We’ve certainly been through a lot over the past few years. We’ve watched the debt settlement industry go absolutely crazy, opportunists invade, regulators need to step in, and now we’ve reached a low. But the good news is, it’s time to rebuild, but wisely.
In my talks with state and federal regulators and the CFPB it is clear that debt settlement has a bad name but that’s really just the tail end of all of the bad stuff that went on.
Debt settlement as an industry was hurtling towards death and it needed regulation for the necessary changes to take place. Up until the TSR the approach had been to lobby against all legislation which was not a sustainable position.
The reality is that while regulators and enforcement officers are left with a lingering bad taste about debt settlement, the tremendous bad stuff has significantly decreased from it’s downward terminal decent.
Sure, there are still lawsuits and cases coming out, but if you look closely, that’s all old stuff from the opportunistic days when advanced fees came first and provide value for money to the consumer was a secondary concern.
From what I see, those days are for the most part over. Well that is except for the attorney loophole models which are still ongoing and the subject of continued enforcement investigations. The key case is the Legal Helpers Debt Resolution case in Illinois brought by the Attorney General.
But debt settlement needs to grow and evolve from it’s lone niche of one solution to a broader approach of debt relief.
Debt relief encompasses a wide variety of solutions to help consumers in financial trouble. It’s not a one trick pony industry. In my vision debt relief encompasses all the best practices under one roof to collaboratively find the most appropriate solution for consumers in trouble. Those solutions should include:
There may be other less mainstream solutions floating about but to date, they are not safe or proven for consumers.
In the broader debt relief arena debt settlement has a role when it is appropriate. In the bad days of the past it was sold as a one-size fits all solution. It never was. That was just crazed marketers run amuck and we all can see the damage that was done.
Even the association once known as TASC, that fought so hard to continue those bad practices now sees a better way forward by doing the right thing. Their new name and mission appears to be dedicated towards stamping out advanced fee debt settlement services.
The AFCC founders realized that the former trade association, The Association of Settlement Companies (TASC), did not fully represent the wave of change that has swept through the industry, and that the American public deserved a clearer, more forward-looking approach to consumer credit advocacy. TASC no longer exists. We are now the American Fair Credit Council (AFCC). We have a new vision and a new mission that focuses on the people we serve. – Source
I’ve taken a whole lot of heat from the debt settlement industry for the work I’ve done over the past couple of years in outing bad actors. That work will continue when I run across any bad actor in the larger debt relief world.
But what you don’t know is that in my talks with reporters, regulators, legislators, advocates and the FTC and CFPB, I’ve been educating people on how the industry has turned around and supporting the need for legitimate debt settlement as part of a larger debt relief approach.

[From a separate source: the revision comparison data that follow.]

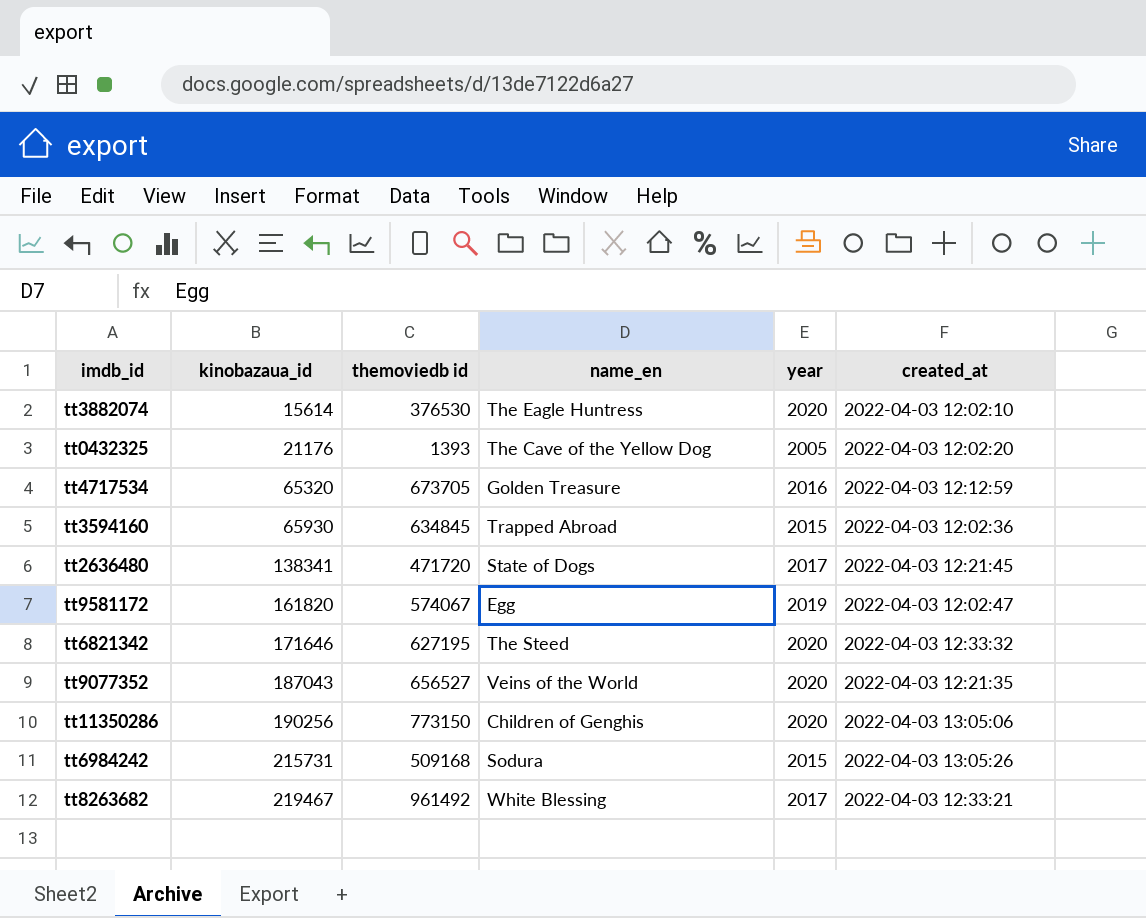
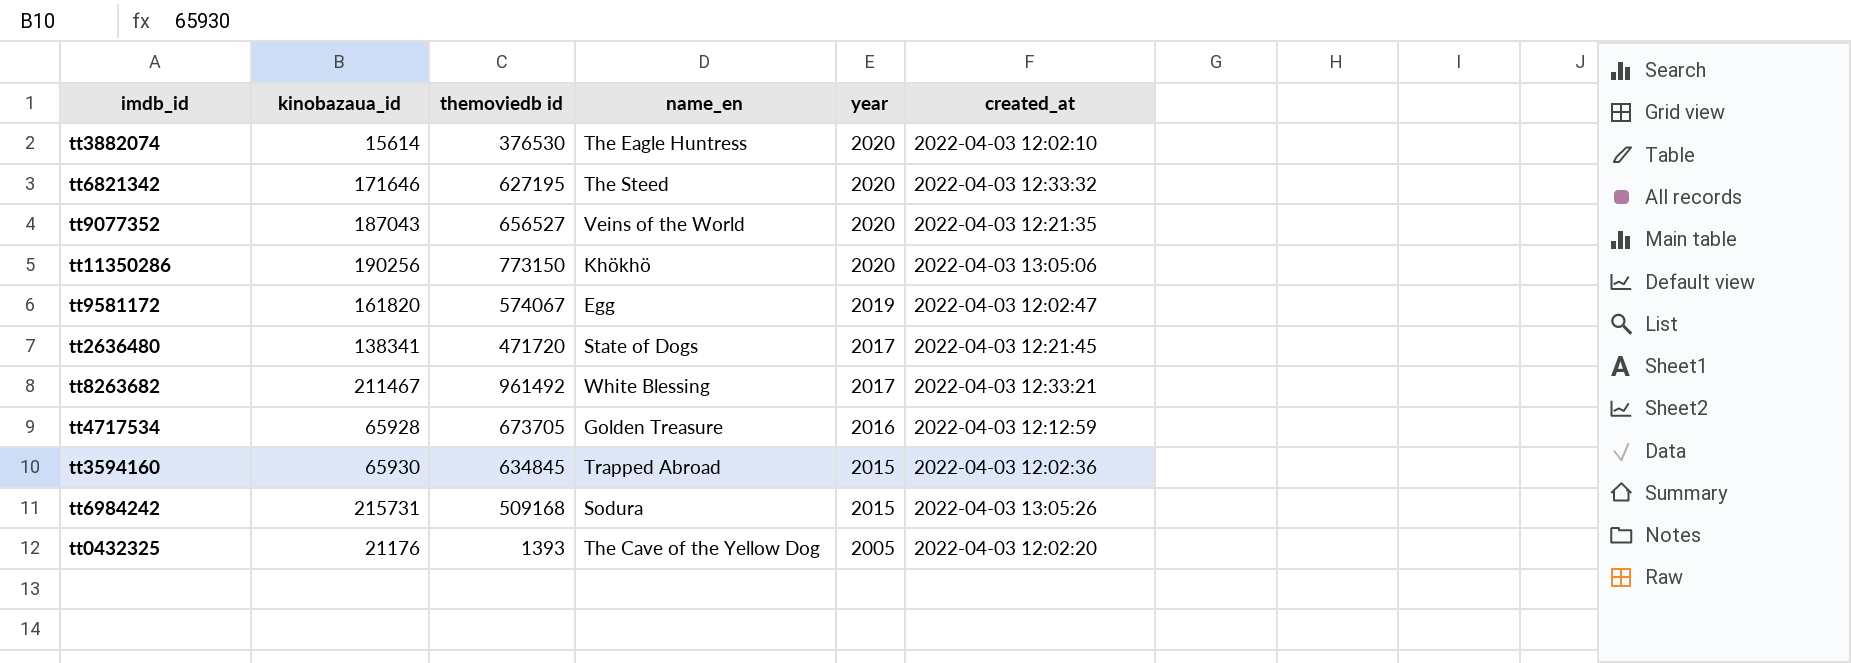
row order: kinobazaua_id ascending -> year descending
tt11350286 | name_en: Children of Genghis -> Khökhö
tt8263682 | kinobazaua_id: 219467 -> 211467
tt4717534 | kinobazaua_id: 65320 -> 65928

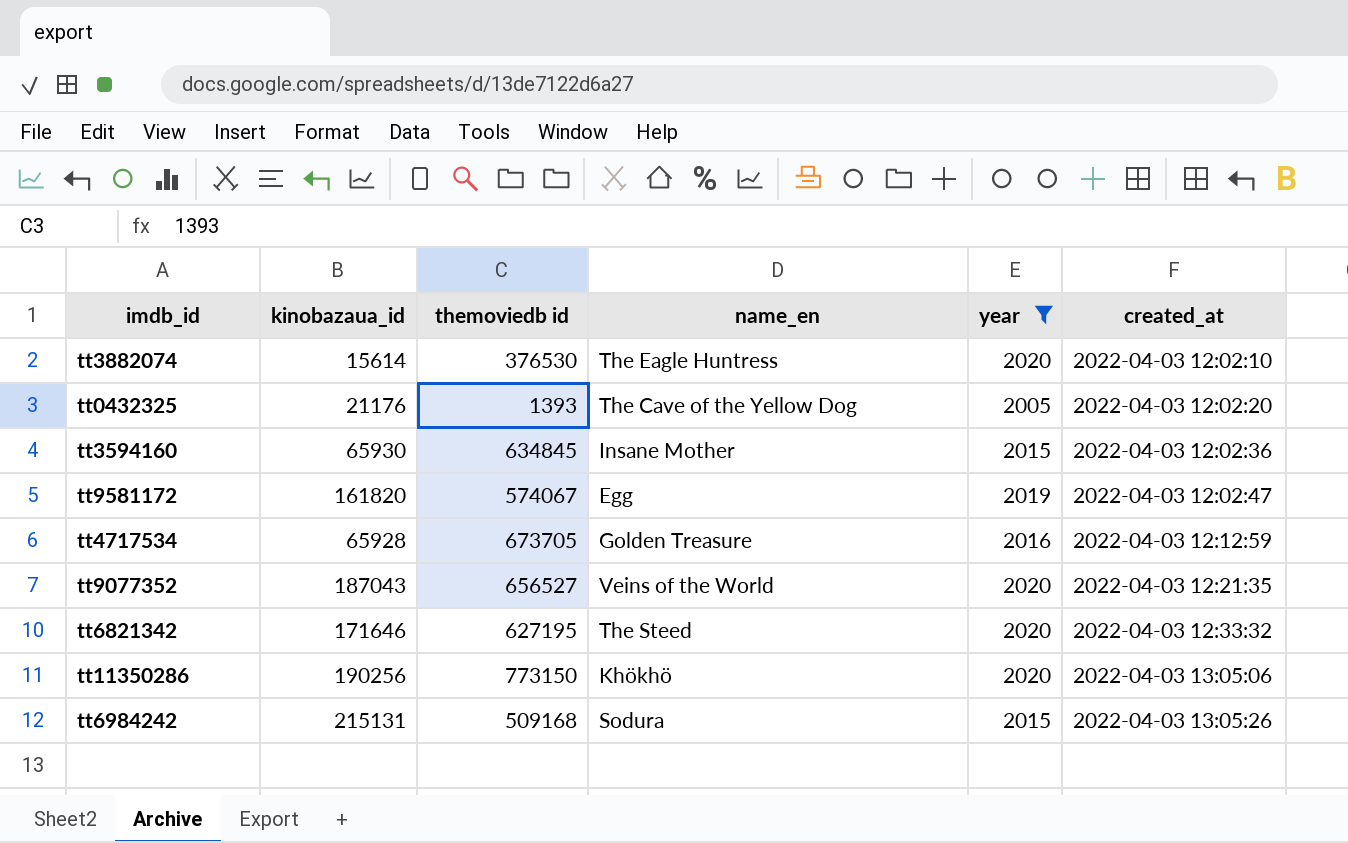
filter: none -> year != 2017
row order: year descending -> created_at ascending
tt3594160 | name_en: Trapped Abroad -> Insane Mother
tt6984242 | kinobazaua_id: 215731 -> 215131

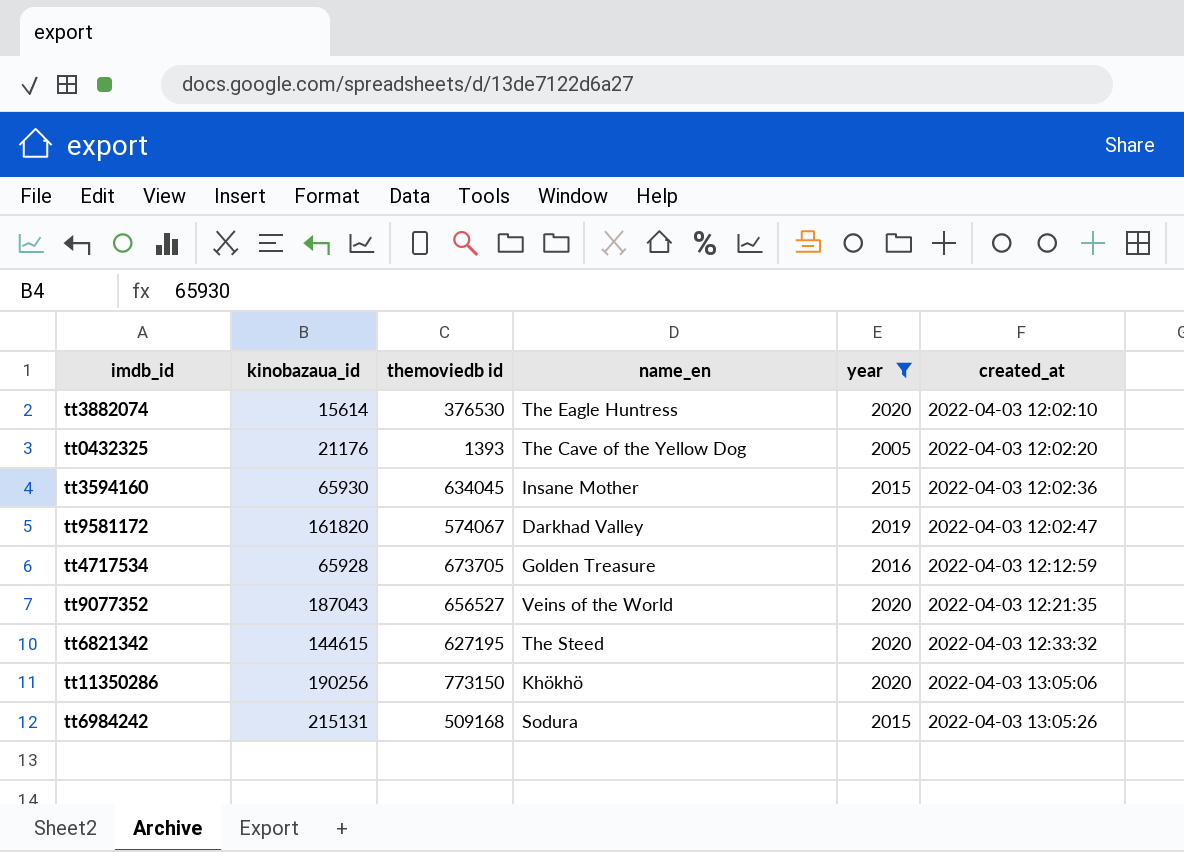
tt3594160 | themoviedb id: 634845 -> 634045
tt9581172 | name_en: Egg -> Darkhad Valley
tt6821342 | kinobazaua_id: 171646 -> 144615

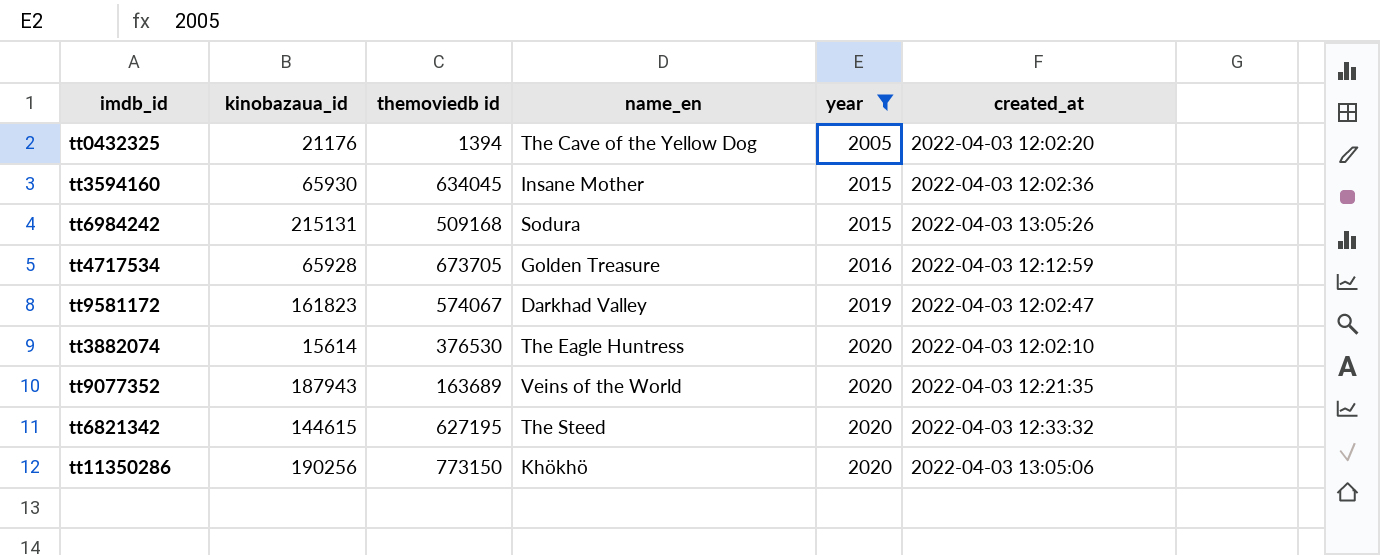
row order: created_at ascending -> year ascending
tt0432325 | themoviedb id: 1393 -> 1394
tt9581172 | kinobazaua_id: 161820 -> 161823
tt9077352 | kinobazaua_id: 187043 -> 187943
tt9077352 | themoviedb id: 656527 -> 163689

I make no room for bad actors that harm consumers in debt relief and I do champion people doing the right thing for people in trouble.
My ultimate goal is to champion the rights, solutions, and options of consumers at a time they are facing difficult obstacles. I always try to put myself in their position and do the right thing. And that’s how the larger debt relief industry will survive. It needs companies that can earn a fair profit from their services of providing best advice for people in a difficult situation.
But debt settlement is still not out of the woods entirely, there is still some more garbage to clean up.
You can let me know using the confidential tip form. If we don’t work hard to keep the bad guys out, we let them in.
Here is an example of a press release that hit my desk the other day from a tipster (send in your tips here). And for the record I reached out to the company for clarification and never received a response. Messages like this concern me and raise my radar.
Integrated Direct sent out a press release for something called Peak Leads. Chief Marketing Officer, Chris Consorte, said “We needed more debt settlement leads – at a lower cost per lead – so we decided to test co-registration for debt settlement lead generation and it really paid off!” They are claiming to generate “20,000 fresh debt settlement leads daily.” – Source
When I asked Consote if he was seeing 20,000 people a day with the capacity to settle their debts rapidly, there was no response.
People who receive information and pitches they are not looking for through a “co-registration” lead can hurt the reputation of the debt settlement industry and results consumer complaints.
I’m currently working with the Center for Responsible Lending to develop specific data points they want to see to measure the effectiveness of debt settlement as a solution. This is a positive step to prove with real data what the benefit to consumers is. There are already companies that are willing to provide data to them.
Debt settlement providers can find their place in the larger debt relief industry and survive. Companies that try to hold on to what debt settlement was before, a lone widget, will find a tough go of it. It’s time to grow into a broader debt relief industry.